Is this rationale discriminatory against the poor? Yes, undoubtedly so. But the reality of a two-tier medical system is already here — the U.K. has a private medical system that the rich can access to get significantly faster hernia repairs and knee operations but not notably emergency surgeries. This is capitalism: we don’t restrict the rich from buying more books, sports lessons or toys for their children, even though it creates profound advantages for those children later in life.

But instead of saying this and allowing the child to go to Italy for care if paid for by private means, the NHS committed a grievous sin — it argued that the court had the right to decide that it is better for the child to die than live, justifying it on the same legal grounds used to take children away from abusive parents. This is state overreach and medical arrogance of the worst kind. It is just a small step away from a government claiming that a downs syndrome or otherwise disabled child (or adult) has a life that is not worth living. Those determinations may be acceptable for families who love them to make — families who see their loved ones suffer may well decide that the best course of action is to let them go, but it should never be a decision that a government should make.

To be clear, I support the right of a nation to decide where it’s health care dollars are best spent and decide that paying for further treatment for any one individual will take away from everyone else. I even support an individual doctor’s right to decide that any further treatment of the patient in front of them would be futile and harmful to that individual — in which case, they had a duty to transfer that patient to another doctor willing to take over care if available. But the last government that claimed the right to decide what lives are worth living ended up killing millions in death camps — and the mass killings started with the disabled and handicapped.

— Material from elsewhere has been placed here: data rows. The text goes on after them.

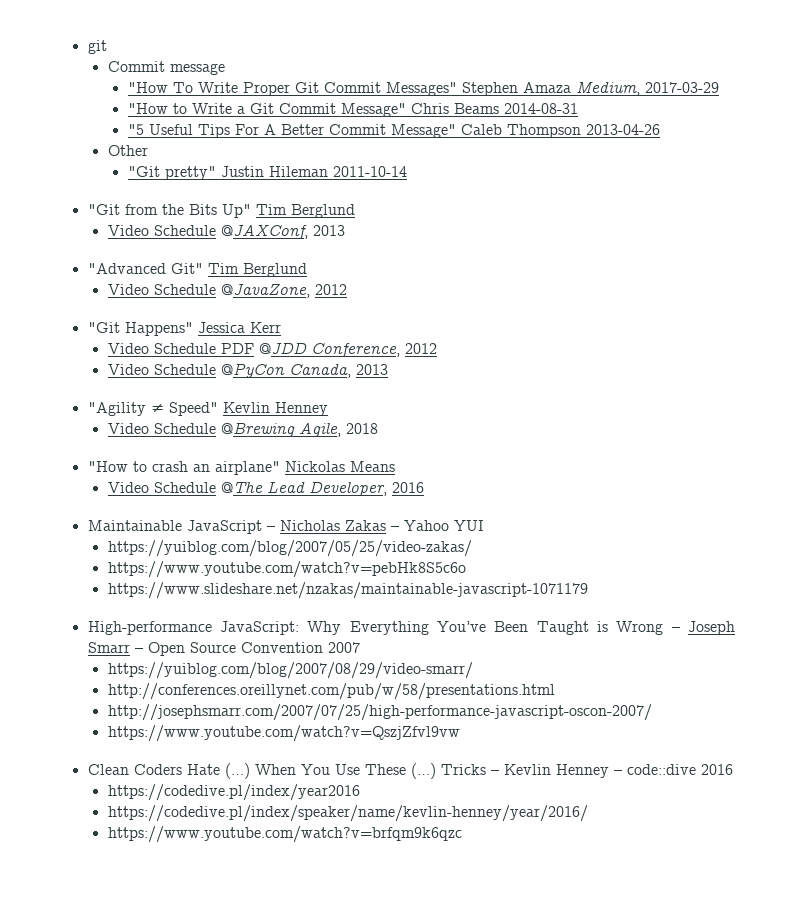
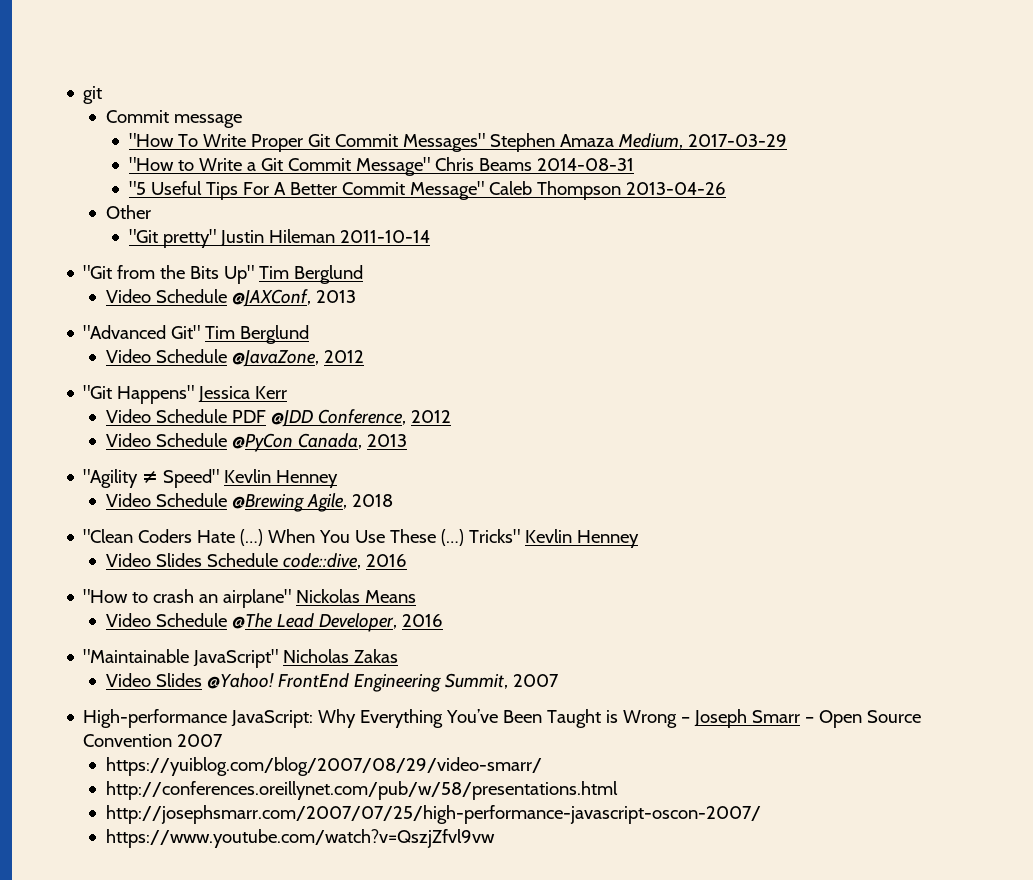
+ "Clean Coders Hate (…) When You Use These (…) Tricks" Kevlin Henney
+ Video Slides Schedule code::dive, 2016
- Maintainable JavaScript – Nicholas Zakas – Yahoo YUI
- https://yuiblog.com/blog/2007/05/25/video-zakas/
- https://www.youtube.com/watch?v=pebHk8S5c6o
- https://www.slideshare.net/nzakas/maintainable-javascript-1071179
+ "Maintainable JavaScript" Nicholas Zakas
+ Video Slides @Yahoo! FrontEnd Engineering Summit, 2007
- Clean Coders Hate (…) When You Use These (…) Tricks – Kevlin Henney – code::dive 2016
- https://codedive.pl/index/year2016
- https://codedive.pl/index/speaker/name/kevlin-henney/year/2016/
- https://www.youtube.com/watch?v=brfqm9k6qzc

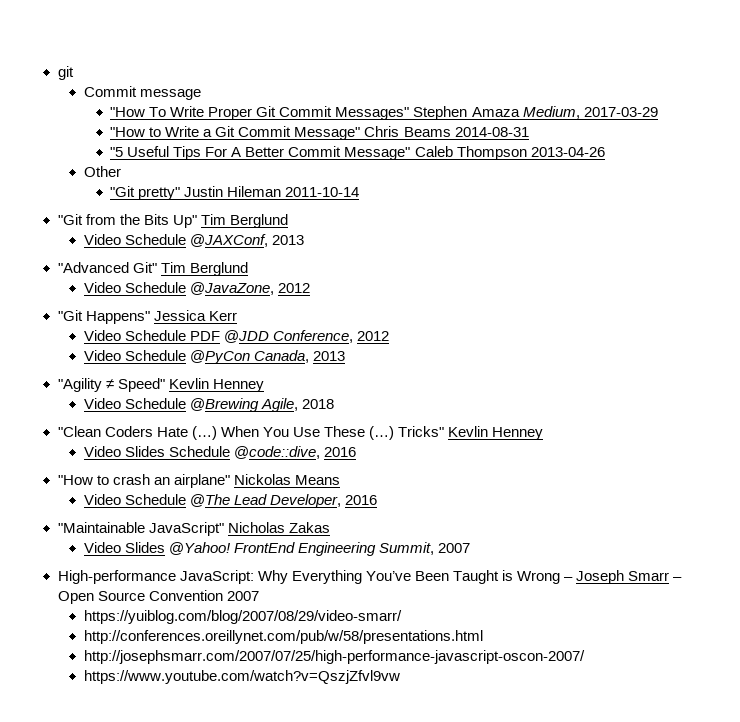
- Video Slides Schedule code::dive, 2016
+ Video Slides Schedule @code::dive, 2016

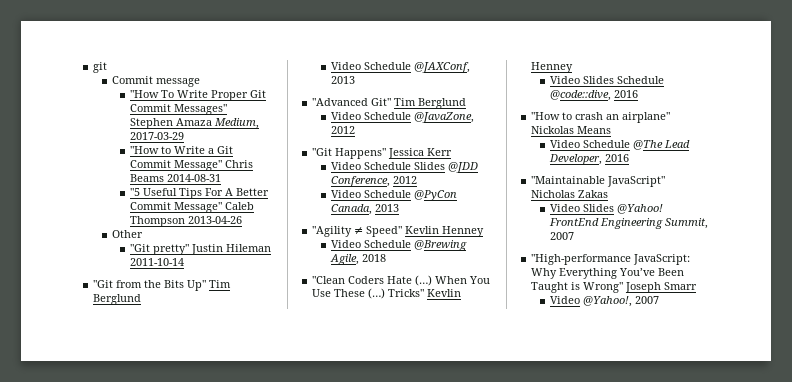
- Video Schedule PDF @JDD Conference, 2012
+ Video Schedule Slides @JDD Conference, 2012
- High-performance JavaScript: Why Everything You’ve Been Taught is Wrong – Joseph Smarr – Open Source Convention 2007
- https://yuiblog.com/blog/2007/08/29/video-smarr/
- http://conferences.oreillynet.com/pub/w/58/presentations.html
- http://josephsmarr.com/2007/07/25/high-performance-javascript-oscon-2007/
- https://www.youtube.com/watch?v=QszjZfvl9vw
+ "High-performance JavaScript: Why Everything You’ve Been Taught is Wrong" Joseph Smarr
+ Video @Yahoo!, 2007

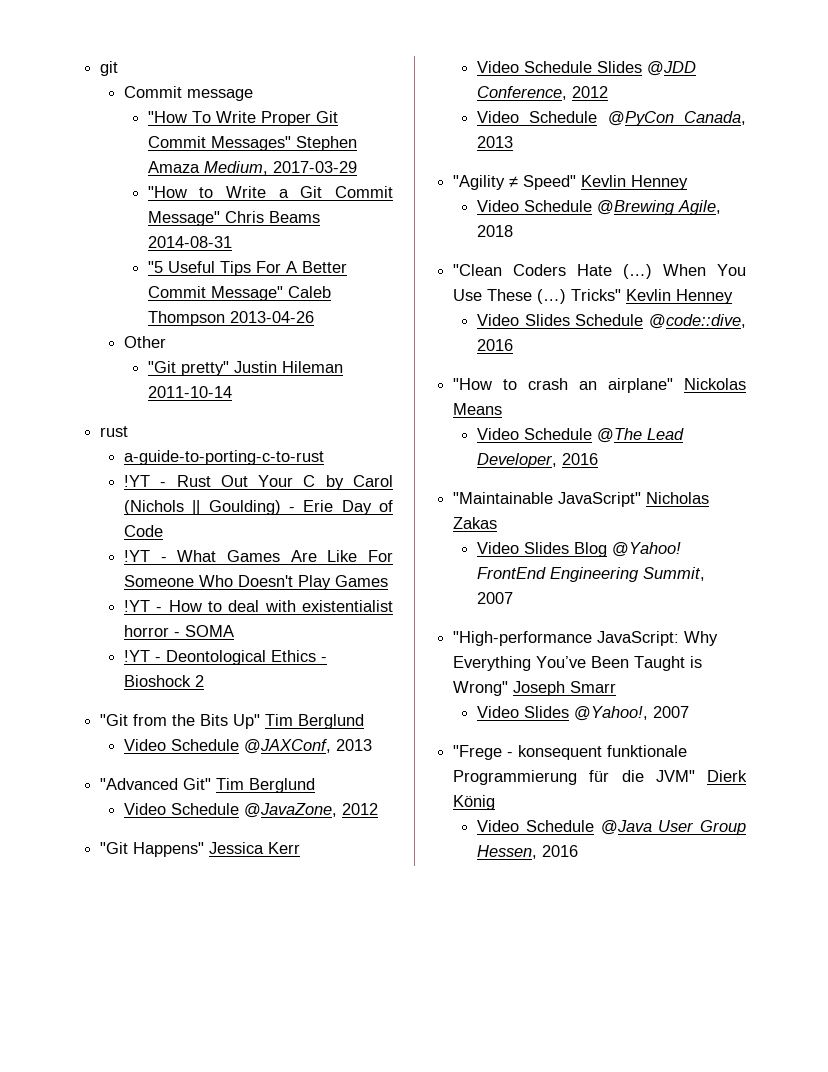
+ rust
+ a-guide-to-porting-c-to-rust
+ !YT - Rust Out Your C by Carol (Nichols || Goulding) - Erie Day of Code
+ !YT - What Games Are Like For Someone Who Doesn't Play Games
+ !YT - How to deal with existentialist horror - SOMA
+ !YT - Deontological Ethics - Bioshock 2
- Video Slides @Yahoo!
+ Video Slides Blog @Yahoo!
- Video @Yahoo!, 2007
+ Video Slides @Yahoo!, 2007
+ "Frege - konsequent funktionale Programmierung für die JVM" Dierk König
+ Video Schedule @Java User Group Hessen, 2016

This case ultimately reveals negatives about both our countries. We in the U.S. need a frank national conversation about how to decide what price for a treatment is too much for too little benefit. And the precedent set by the United Kingdom’s courts — that it is OK for the state to decide that someone’s life is not worth living — is a very dangerous one that must be re-examined.

Vamsi Aribindi is a surgery resident who blogs at the Medical Intellectual.